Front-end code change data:
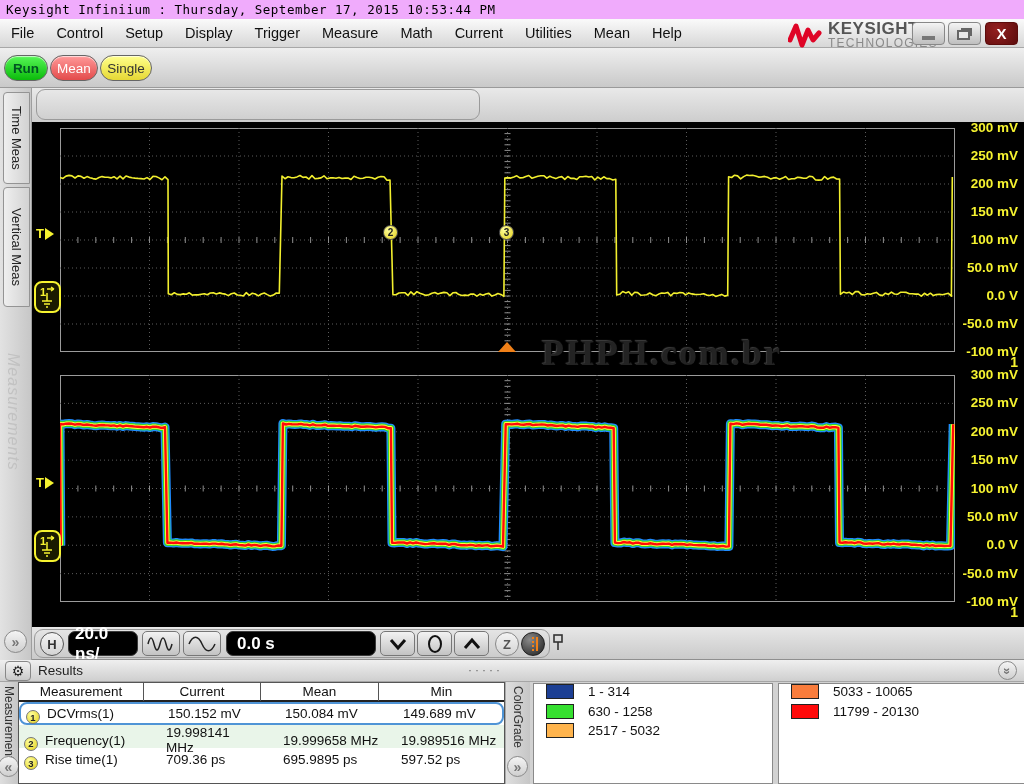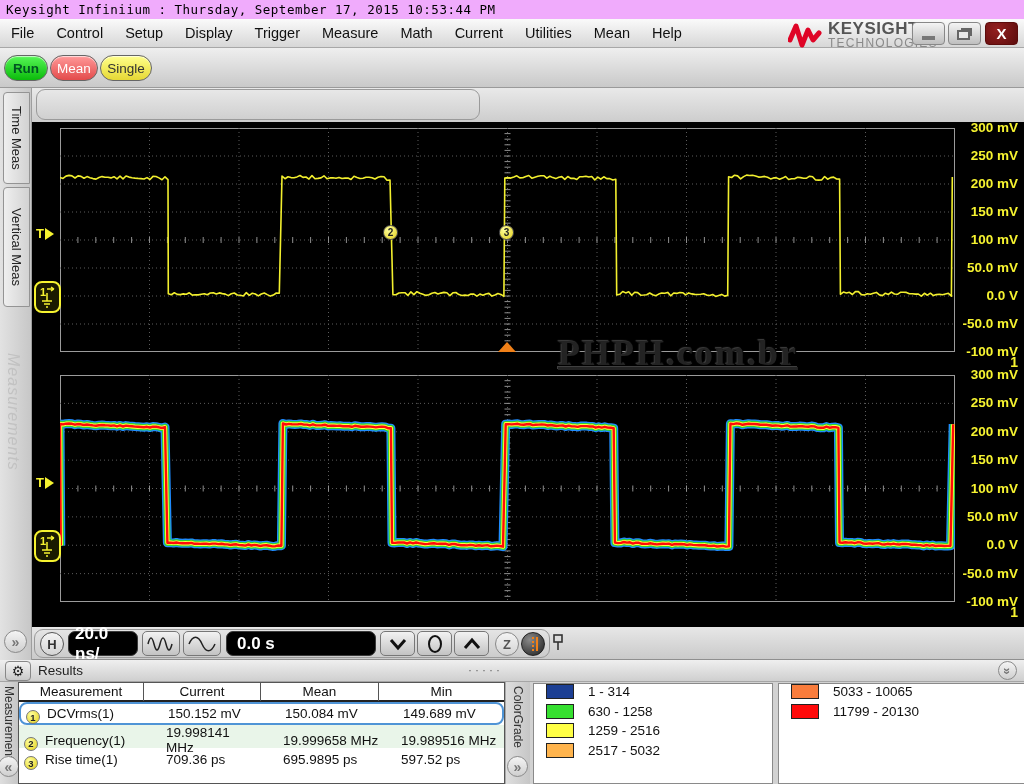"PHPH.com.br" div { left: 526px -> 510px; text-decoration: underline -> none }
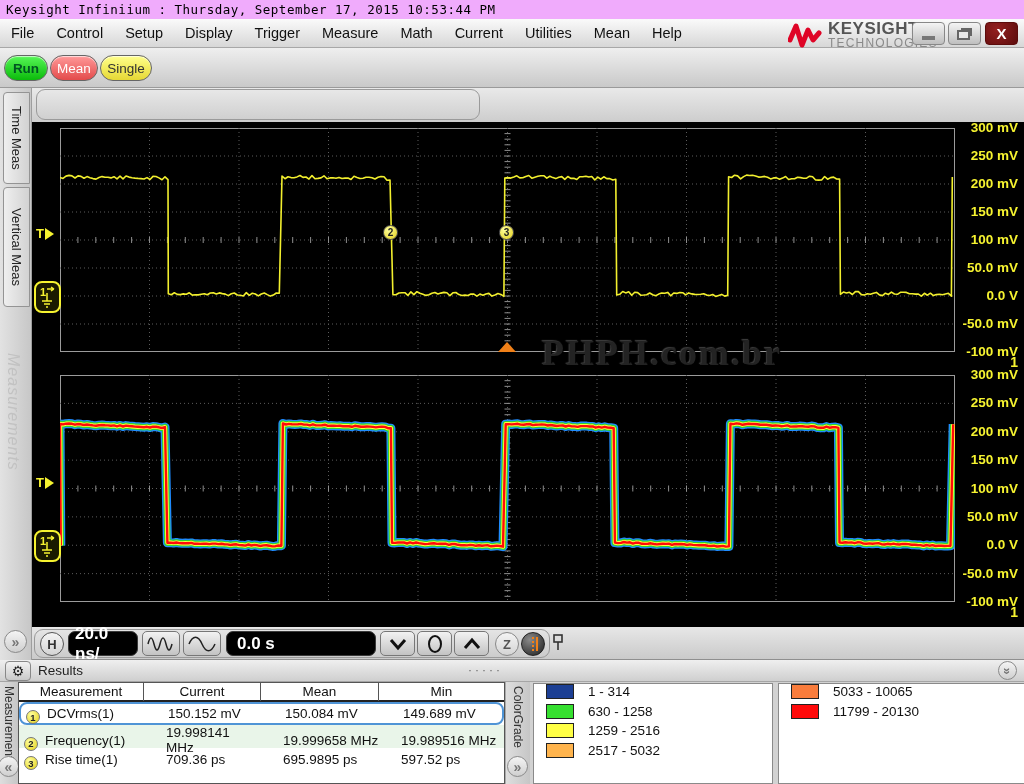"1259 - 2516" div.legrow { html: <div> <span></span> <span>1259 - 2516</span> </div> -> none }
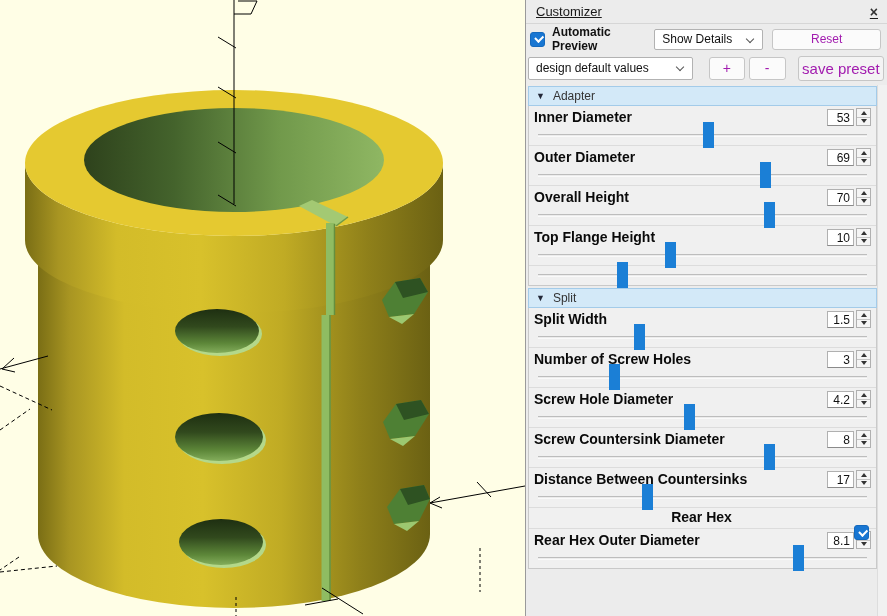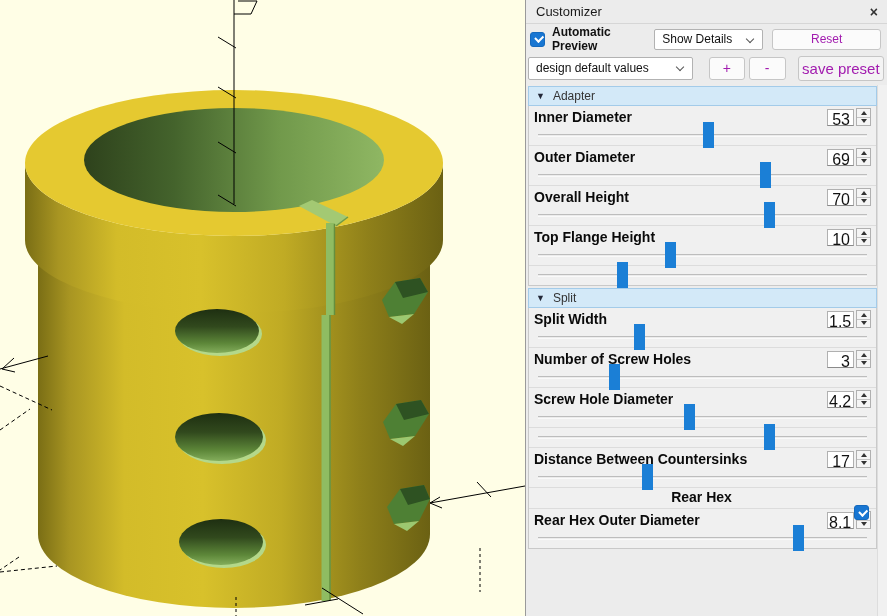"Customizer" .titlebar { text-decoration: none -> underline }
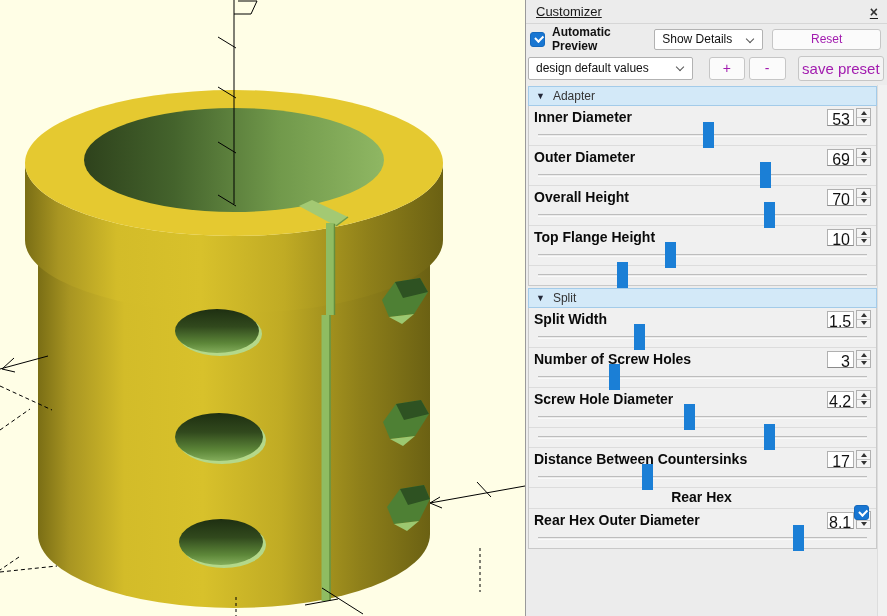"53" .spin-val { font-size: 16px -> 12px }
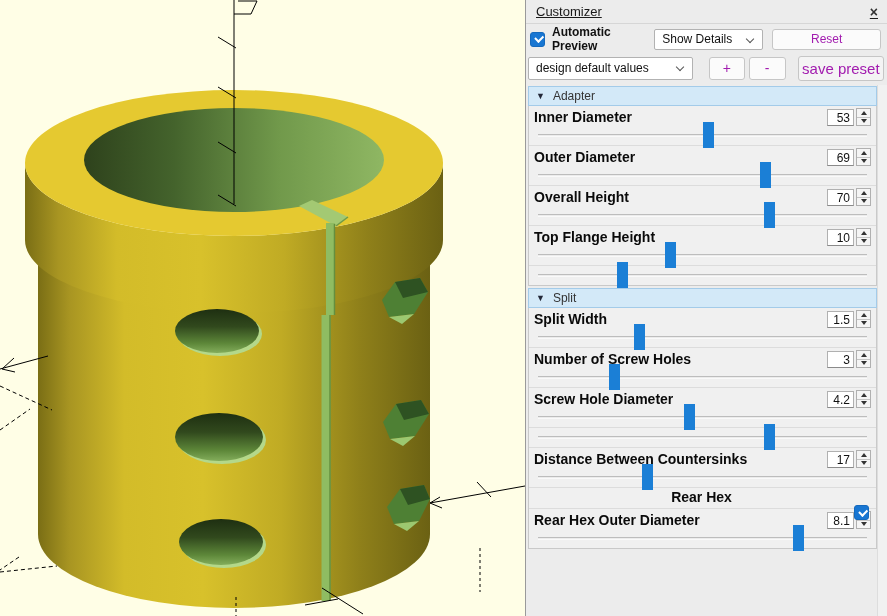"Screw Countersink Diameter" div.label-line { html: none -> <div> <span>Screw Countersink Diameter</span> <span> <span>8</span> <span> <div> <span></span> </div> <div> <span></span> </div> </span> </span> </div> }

Problem to solve:
Make an exact copy of every record, pictures excluded.

Solution below:
"PHPH.com.br" div { left: 526px -> 510px; text-decoration: underline -> none }
"1259 - 2516" div.legrow { html: <div> <span></span> <span>1259 - 2516</span> </div> -> none }
"Customizer" .titlebar { text-decoration: none -> underline }
"53" .spin-val { font-size: 16px -> 12px }
"Screw Countersink Diameter" div.label-line { html: none -> <div> <span>Screw Countersink Diameter</span> <span> <span>8</span> <span> <div> <span></span> </div> <div> <span></span> </div> </span> </span> </div> }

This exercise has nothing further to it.